◆ Itemized modification records ◆
_ _ _ _

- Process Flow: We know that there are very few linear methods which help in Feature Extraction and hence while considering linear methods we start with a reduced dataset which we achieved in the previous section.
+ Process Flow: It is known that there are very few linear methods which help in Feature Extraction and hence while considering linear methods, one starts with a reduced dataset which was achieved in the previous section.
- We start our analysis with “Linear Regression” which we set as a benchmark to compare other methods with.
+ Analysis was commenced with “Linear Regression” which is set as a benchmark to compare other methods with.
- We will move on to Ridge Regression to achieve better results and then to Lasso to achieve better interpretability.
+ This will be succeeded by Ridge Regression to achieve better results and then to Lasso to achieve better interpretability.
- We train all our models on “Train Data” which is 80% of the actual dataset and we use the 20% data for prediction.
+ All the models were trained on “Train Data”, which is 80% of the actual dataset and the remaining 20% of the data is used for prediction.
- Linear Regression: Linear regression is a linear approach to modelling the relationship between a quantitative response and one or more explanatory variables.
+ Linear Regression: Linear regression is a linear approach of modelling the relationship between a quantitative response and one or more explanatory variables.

_ _ _ _

Your task is to retype all the records above with nothing left out.

- Process Flow: We know that there are very few linear methods which help in Feature Extraction and hence while considering linear methods we start with a reduced dataset which we achieved in the previous section.
+ Process Flow: It is known that there are very few linear methods which help in Feature Extraction and hence while considering linear methods, one starts with a reduced dataset which was achieved in the previous section.
- We start our analysis with “Linear Regression” which we set as a benchmark to compare other methods with.
+ Analysis was commenced with “Linear Regression” which is set as a benchmark to compare other methods with.
- We will move on to Ridge Regression to achieve better results and then to Lasso to achieve better interpretability.
+ This will be succeeded by Ridge Regression to achieve better results and then to Lasso to achieve better interpretability.
- We train all our models on “Train Data” which is 80% of the actual dataset and we use the 20% data for prediction.
+ All the models were trained on “Train Data”, which is 80% of the actual dataset and the remaining 20% of the data is used for prediction.
- Linear Regression: Linear regression is a linear approach to modelling the relationship between a quantitative response and one or more explanatory variables.
+ Linear Regression: Linear regression is a linear approach of modelling the relationship between a quantitative response and one or more explanatory variables.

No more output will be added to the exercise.